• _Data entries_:
—————
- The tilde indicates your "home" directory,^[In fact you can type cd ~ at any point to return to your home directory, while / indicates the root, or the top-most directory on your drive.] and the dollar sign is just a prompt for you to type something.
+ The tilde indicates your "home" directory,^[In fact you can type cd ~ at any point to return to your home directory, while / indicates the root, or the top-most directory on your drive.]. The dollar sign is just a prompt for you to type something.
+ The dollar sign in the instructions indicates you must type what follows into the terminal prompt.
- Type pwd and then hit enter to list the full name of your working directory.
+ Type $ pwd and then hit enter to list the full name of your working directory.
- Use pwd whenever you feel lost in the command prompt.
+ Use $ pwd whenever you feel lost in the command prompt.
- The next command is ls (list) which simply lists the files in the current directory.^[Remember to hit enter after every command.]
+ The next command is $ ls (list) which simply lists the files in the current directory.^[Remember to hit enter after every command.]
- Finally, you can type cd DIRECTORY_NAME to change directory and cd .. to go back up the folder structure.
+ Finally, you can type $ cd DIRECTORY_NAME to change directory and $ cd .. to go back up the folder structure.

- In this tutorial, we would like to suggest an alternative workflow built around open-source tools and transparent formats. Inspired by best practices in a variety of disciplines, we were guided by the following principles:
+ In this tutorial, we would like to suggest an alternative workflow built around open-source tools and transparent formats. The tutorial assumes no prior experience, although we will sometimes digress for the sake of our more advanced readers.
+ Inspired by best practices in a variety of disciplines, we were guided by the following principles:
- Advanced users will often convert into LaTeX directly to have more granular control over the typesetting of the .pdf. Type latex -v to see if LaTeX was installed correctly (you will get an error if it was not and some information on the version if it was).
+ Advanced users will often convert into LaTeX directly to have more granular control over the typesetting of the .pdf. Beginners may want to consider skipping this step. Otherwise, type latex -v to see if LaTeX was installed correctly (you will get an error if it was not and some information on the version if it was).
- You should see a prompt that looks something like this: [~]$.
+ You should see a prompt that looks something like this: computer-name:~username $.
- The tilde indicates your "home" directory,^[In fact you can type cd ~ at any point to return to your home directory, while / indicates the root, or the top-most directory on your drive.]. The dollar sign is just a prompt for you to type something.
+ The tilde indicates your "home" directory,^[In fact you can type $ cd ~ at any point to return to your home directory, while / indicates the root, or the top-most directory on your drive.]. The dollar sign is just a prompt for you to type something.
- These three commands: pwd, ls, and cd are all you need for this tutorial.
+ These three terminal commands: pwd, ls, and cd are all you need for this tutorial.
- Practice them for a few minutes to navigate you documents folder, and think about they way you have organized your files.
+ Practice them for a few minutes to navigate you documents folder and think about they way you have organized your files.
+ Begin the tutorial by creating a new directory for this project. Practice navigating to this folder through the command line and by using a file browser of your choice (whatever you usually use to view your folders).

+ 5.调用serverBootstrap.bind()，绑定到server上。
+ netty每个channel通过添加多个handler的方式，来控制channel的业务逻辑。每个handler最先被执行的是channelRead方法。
—————
• _Directions for this task_:
Starting at the line that contains "documents folder and", restate word for word every line through the last one in the records above. Return nothing else.

• _Output below_:
+ Practice them for a few minutes to navigate you documents folder and think about they way you have organized your files.
+ Begin the tutorial by creating a new directory for this project. Practice navigating to this folder through the command line and by using a file browser of your choice (whatever you usually use to view your folders).

+ 5.调用serverBootstrap.bind()，绑定到server上。
+ netty每个channel通过添加多个handler的方式，来控制channel的业务逻辑。每个handler最先被执行的是channelRead方法。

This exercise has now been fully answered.